§ Exercise: What is needed is a copy of each line in the listing below that contains "number".

==============================

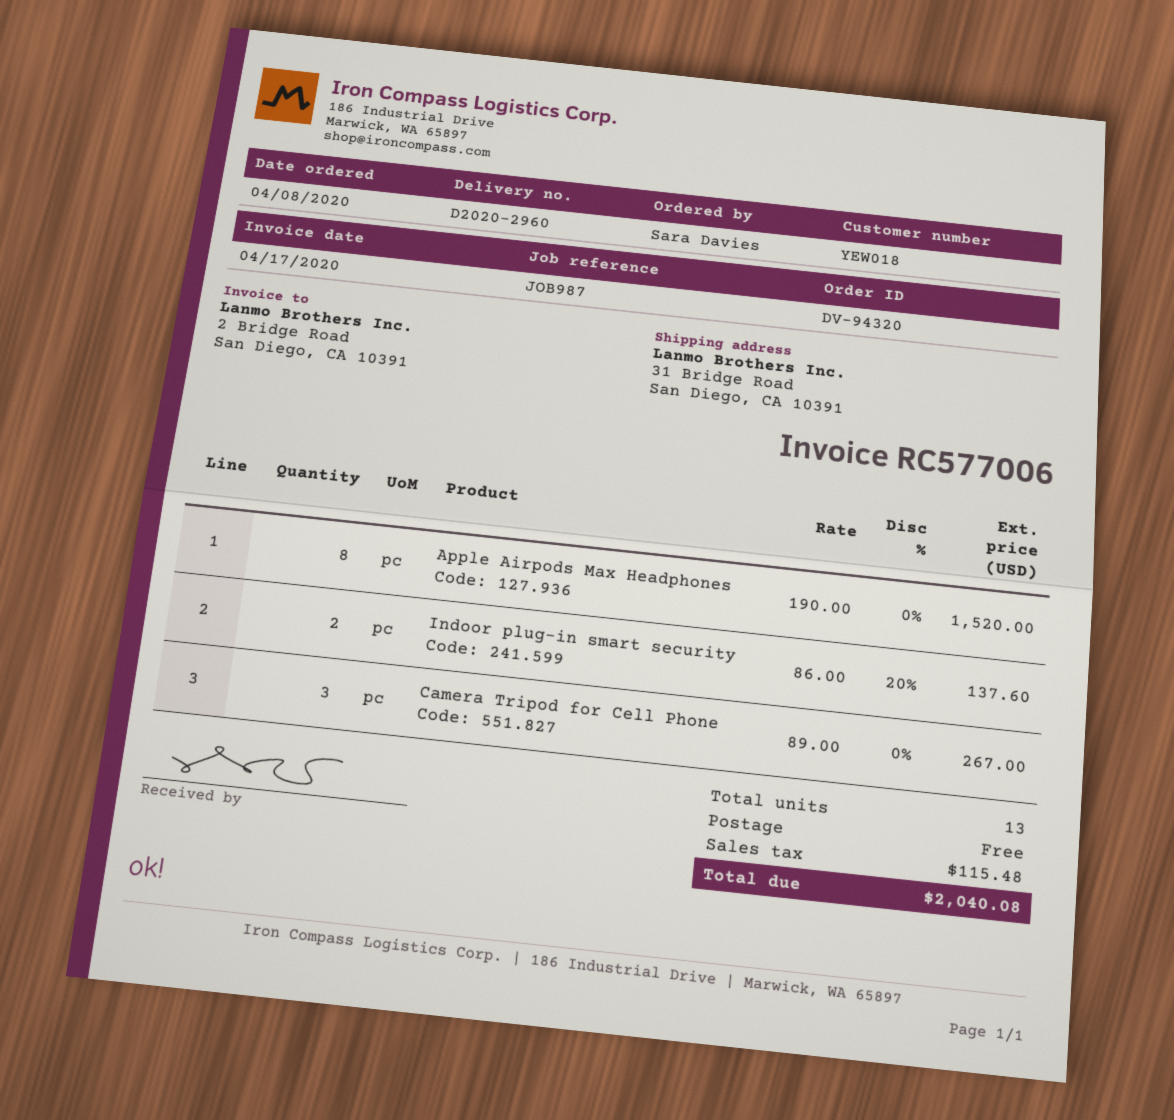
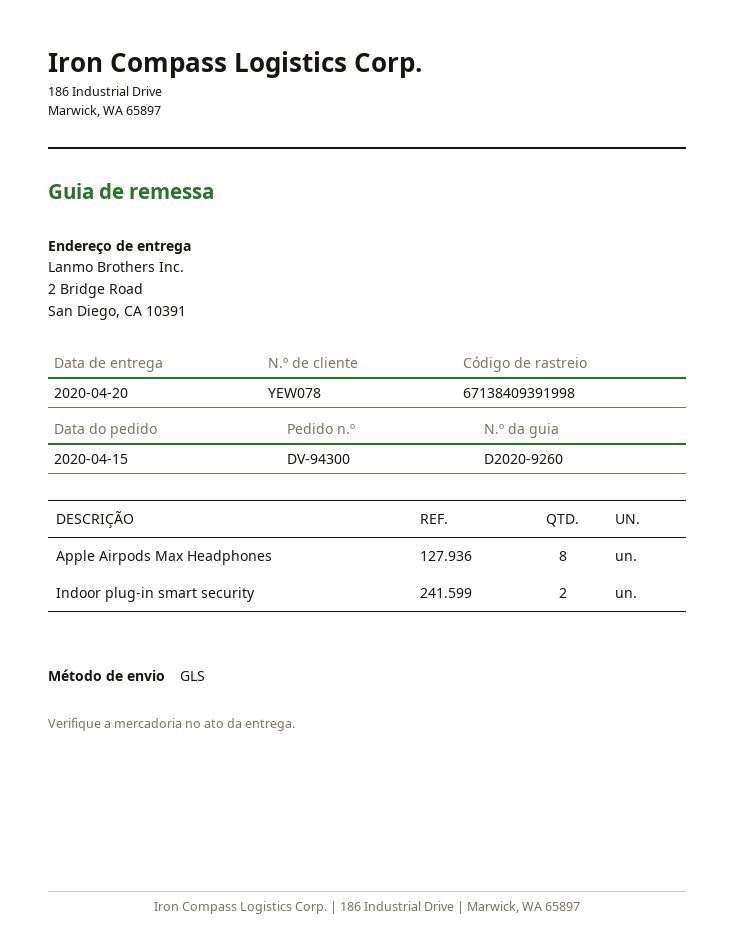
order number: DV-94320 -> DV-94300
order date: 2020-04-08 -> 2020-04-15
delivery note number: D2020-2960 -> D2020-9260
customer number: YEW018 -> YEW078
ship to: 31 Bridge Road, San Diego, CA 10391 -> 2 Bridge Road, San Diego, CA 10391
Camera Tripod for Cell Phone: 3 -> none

==============================

§ Output of the exercise:
order number: DV-94320 -> DV-94300
delivery note number: D2020-2960 -> D2020-9260
customer number: YEW018 -> YEW078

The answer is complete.